• Dataset excerpts:

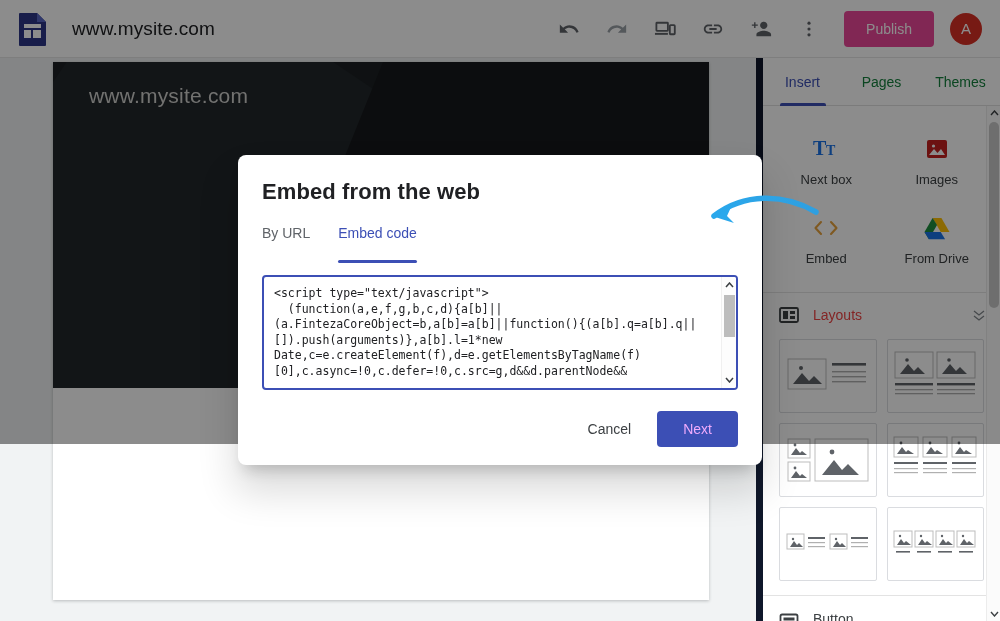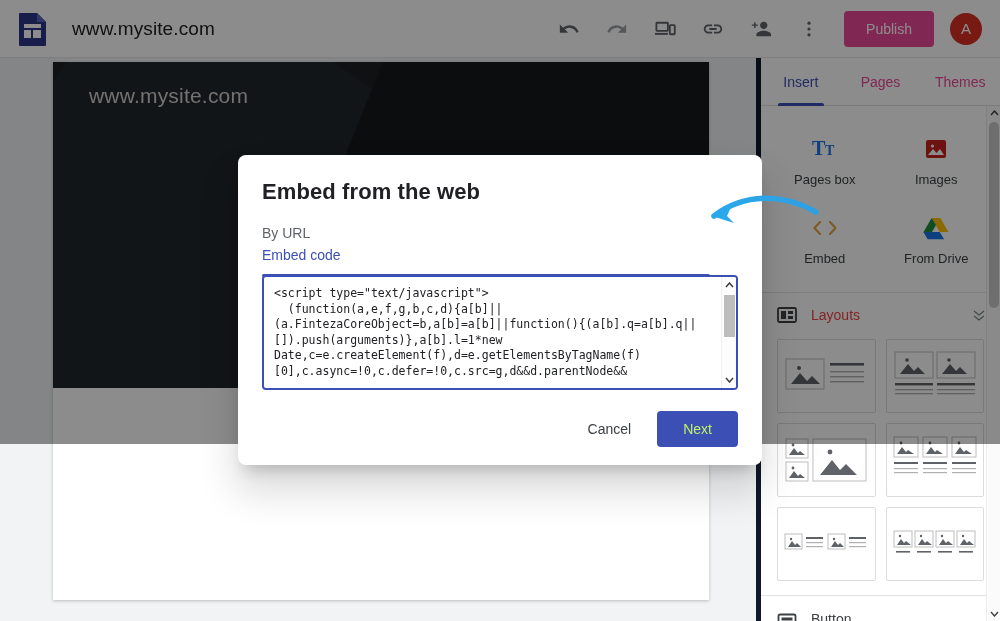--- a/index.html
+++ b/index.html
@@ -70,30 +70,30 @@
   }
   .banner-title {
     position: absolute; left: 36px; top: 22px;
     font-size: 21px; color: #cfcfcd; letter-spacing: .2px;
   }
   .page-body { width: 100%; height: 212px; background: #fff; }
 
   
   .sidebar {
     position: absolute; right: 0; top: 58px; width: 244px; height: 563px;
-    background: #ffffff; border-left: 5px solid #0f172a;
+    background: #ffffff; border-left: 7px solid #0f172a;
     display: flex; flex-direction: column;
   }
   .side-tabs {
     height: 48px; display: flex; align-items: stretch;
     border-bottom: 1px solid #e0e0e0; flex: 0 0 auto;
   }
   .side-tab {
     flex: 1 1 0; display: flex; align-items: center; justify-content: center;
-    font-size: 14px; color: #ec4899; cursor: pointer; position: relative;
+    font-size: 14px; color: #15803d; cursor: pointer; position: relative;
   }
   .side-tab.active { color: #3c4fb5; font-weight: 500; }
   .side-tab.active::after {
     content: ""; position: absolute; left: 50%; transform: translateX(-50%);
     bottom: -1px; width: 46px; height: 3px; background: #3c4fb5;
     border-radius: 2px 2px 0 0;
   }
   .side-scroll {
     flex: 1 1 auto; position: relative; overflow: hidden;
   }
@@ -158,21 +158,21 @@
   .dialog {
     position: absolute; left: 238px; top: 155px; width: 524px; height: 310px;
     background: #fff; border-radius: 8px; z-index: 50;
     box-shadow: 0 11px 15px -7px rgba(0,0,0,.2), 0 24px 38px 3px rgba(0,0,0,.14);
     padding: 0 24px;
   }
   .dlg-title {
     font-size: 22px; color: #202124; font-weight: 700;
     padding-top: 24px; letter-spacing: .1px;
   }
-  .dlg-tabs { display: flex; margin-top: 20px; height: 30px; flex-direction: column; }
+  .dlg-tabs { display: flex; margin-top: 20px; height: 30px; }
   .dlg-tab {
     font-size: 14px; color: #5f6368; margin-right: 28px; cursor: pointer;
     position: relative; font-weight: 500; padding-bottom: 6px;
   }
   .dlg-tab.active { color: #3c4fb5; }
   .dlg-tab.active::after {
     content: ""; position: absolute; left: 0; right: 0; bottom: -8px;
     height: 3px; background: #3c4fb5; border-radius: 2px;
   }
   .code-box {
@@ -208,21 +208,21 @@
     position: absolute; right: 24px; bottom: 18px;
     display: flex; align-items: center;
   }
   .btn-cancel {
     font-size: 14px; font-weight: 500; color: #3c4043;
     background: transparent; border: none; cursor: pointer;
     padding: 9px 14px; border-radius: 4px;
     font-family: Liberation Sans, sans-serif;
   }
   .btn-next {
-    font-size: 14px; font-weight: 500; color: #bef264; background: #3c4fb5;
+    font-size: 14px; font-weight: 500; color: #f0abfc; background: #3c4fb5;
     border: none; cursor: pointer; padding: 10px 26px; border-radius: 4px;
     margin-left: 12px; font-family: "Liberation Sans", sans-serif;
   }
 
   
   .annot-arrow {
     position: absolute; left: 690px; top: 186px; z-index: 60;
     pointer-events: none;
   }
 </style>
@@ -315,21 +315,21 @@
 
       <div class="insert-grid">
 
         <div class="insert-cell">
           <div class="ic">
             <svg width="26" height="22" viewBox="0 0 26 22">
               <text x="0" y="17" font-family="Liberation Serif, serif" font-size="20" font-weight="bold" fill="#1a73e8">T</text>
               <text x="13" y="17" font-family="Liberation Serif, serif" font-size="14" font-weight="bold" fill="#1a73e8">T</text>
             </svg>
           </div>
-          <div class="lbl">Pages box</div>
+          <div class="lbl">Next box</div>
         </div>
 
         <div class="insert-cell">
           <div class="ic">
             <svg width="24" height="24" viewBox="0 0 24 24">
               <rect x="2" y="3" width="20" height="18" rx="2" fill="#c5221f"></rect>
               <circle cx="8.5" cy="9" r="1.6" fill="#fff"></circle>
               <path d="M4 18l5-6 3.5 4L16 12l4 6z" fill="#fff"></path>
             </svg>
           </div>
* * *
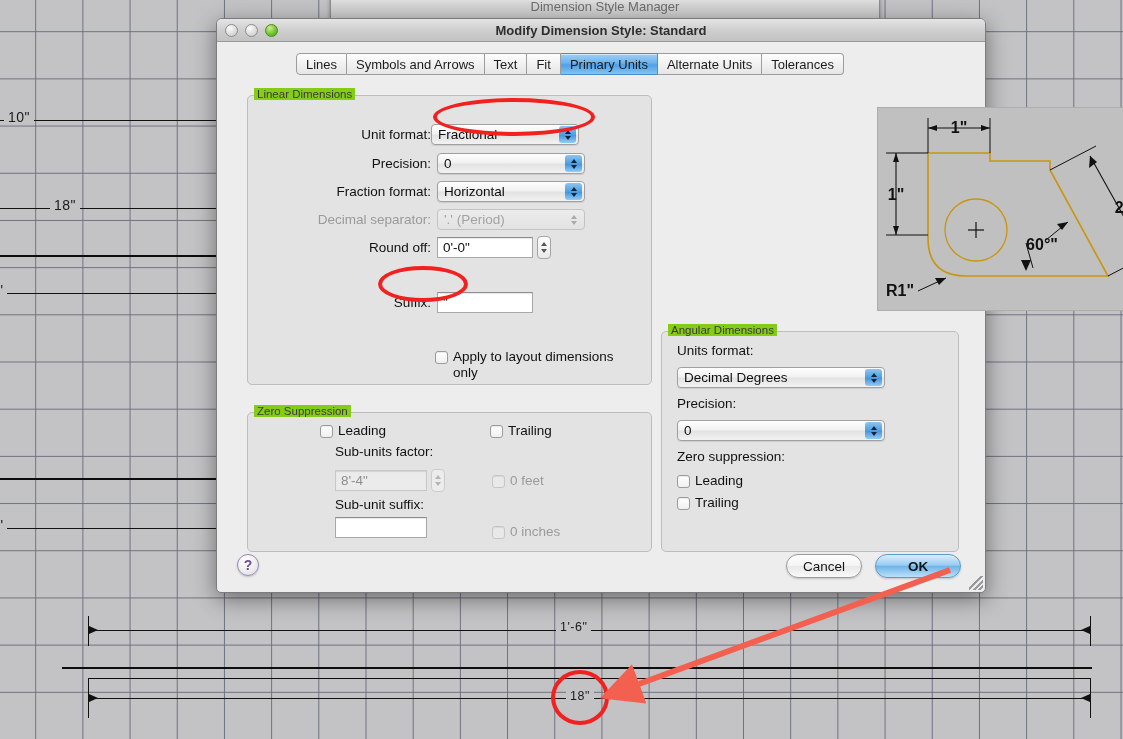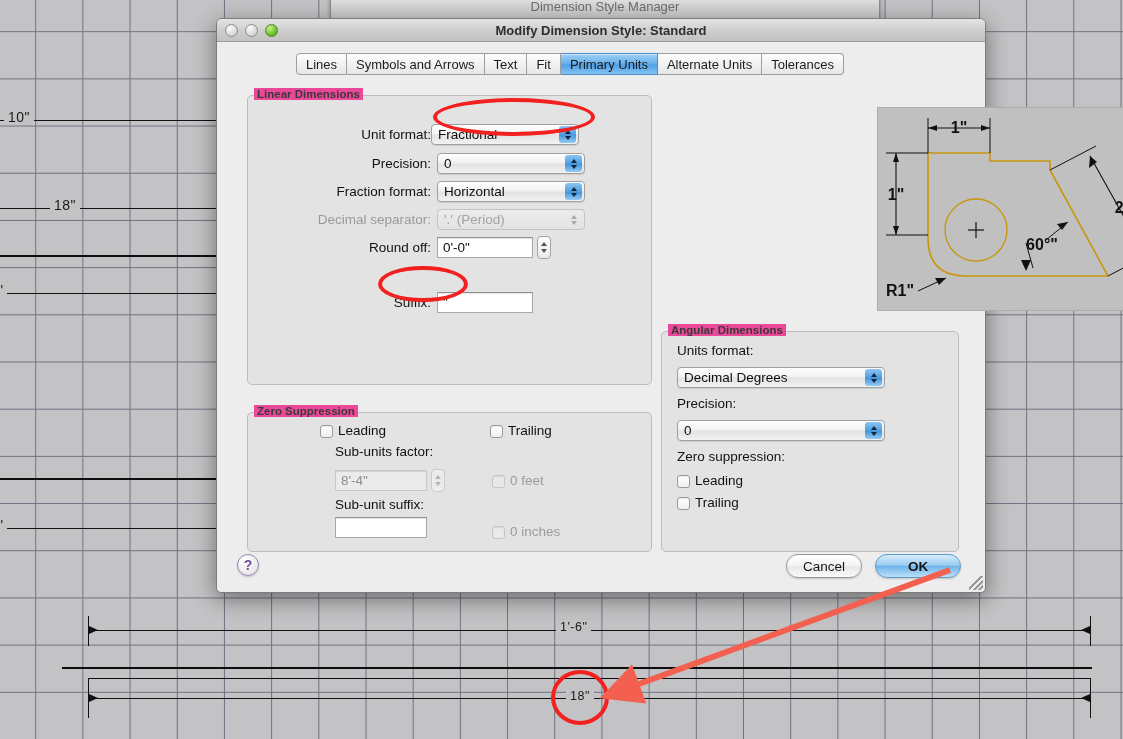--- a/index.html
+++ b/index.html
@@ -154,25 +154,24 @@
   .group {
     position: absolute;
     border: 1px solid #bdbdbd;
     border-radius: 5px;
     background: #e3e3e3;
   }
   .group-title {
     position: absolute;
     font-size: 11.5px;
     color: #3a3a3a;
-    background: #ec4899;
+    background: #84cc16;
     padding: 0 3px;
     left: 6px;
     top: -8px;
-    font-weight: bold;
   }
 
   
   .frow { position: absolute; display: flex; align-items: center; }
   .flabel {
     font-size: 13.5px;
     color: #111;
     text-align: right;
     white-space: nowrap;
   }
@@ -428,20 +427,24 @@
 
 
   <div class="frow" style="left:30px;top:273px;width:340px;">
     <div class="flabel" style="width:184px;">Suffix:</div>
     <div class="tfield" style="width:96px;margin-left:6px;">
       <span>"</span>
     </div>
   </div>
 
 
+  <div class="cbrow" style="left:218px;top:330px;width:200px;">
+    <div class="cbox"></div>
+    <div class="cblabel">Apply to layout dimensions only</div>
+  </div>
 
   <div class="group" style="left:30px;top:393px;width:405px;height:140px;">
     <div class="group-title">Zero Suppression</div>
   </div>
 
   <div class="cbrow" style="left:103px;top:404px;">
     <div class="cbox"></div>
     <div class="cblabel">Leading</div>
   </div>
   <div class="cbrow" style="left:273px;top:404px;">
* * *
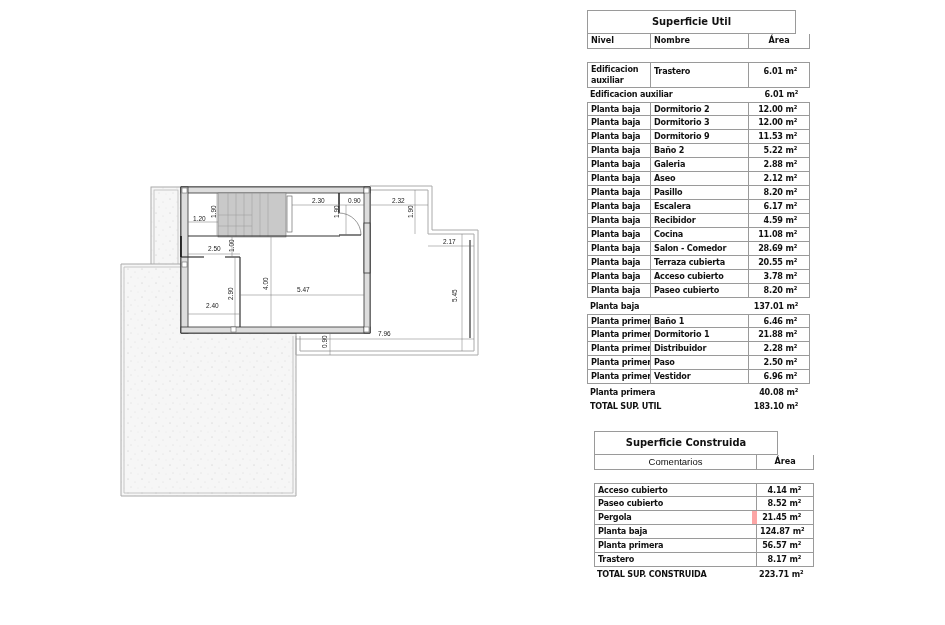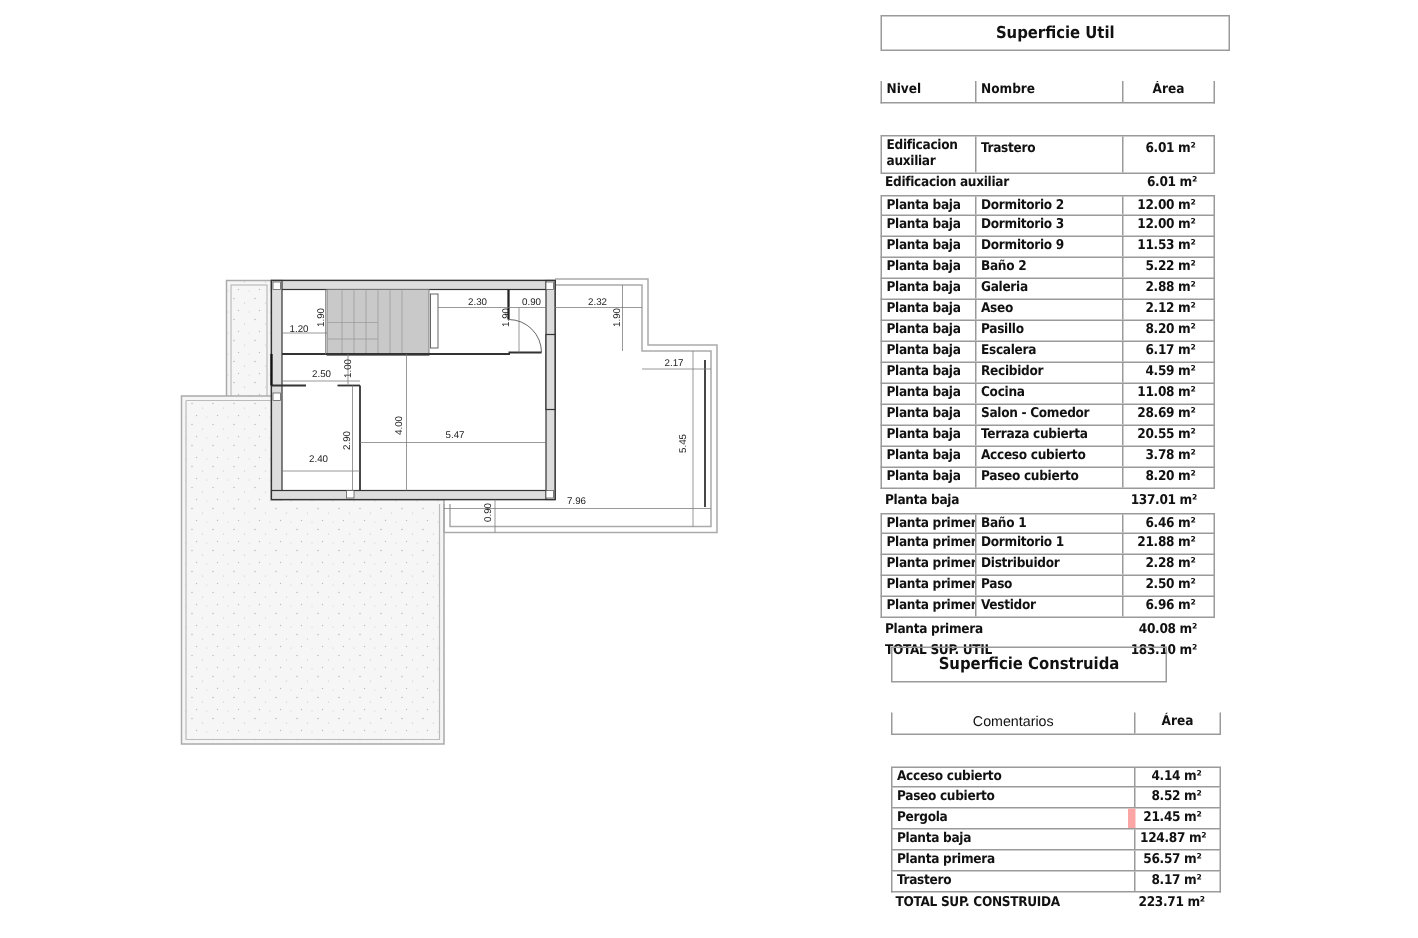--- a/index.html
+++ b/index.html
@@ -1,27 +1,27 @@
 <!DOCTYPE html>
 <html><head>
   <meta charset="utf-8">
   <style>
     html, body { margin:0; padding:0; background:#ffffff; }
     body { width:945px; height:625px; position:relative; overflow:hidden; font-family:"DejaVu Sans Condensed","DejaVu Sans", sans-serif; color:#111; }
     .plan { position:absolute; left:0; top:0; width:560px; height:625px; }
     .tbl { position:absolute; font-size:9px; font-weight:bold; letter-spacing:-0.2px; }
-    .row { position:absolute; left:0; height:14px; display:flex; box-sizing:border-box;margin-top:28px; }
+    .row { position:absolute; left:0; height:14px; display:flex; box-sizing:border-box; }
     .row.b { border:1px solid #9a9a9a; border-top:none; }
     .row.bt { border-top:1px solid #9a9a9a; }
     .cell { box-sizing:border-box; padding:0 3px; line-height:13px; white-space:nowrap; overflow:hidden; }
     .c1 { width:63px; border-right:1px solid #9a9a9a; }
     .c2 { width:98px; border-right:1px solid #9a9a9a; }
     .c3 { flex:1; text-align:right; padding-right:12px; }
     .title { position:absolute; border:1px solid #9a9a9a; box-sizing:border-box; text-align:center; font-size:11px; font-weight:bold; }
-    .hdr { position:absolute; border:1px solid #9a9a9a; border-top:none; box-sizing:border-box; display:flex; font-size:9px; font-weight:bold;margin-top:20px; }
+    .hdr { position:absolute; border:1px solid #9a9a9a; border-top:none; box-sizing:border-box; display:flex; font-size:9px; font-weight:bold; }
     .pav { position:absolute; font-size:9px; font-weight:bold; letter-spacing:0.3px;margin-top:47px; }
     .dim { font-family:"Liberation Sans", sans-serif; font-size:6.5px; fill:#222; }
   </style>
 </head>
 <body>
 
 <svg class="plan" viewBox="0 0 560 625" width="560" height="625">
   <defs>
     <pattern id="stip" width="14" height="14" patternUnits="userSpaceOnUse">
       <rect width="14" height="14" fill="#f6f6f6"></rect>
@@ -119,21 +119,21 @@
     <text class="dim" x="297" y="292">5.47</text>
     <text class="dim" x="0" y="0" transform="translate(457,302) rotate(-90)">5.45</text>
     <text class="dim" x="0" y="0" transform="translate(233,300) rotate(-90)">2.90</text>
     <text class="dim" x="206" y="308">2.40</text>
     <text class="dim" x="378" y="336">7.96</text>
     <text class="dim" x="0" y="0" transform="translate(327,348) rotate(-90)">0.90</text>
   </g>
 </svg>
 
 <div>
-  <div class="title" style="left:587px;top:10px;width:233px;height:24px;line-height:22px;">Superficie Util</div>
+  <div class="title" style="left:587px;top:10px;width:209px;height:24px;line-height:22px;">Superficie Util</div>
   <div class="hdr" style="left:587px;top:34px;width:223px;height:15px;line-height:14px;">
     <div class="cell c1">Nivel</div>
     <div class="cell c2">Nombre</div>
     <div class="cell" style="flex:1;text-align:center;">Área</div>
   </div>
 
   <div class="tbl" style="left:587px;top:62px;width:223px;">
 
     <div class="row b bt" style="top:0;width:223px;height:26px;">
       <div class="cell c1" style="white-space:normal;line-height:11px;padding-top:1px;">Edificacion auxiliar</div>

• Exercise: Find the string "overflow" in the entries above and return each line that holds it.

• Finished task:
     flex: 1 1 auto; position: relative; overflow: hidden;
     body { width:945px; height:625px; position:relative; overflow:hidden; font-family:"DejaVu Sans Condensed","DejaVu Sans", sans-serif; color:#111; }
     .cell { box-sizing:border-box; padding:0 3px; line-height:13px; white-space:nowrap; overflow:hidden; }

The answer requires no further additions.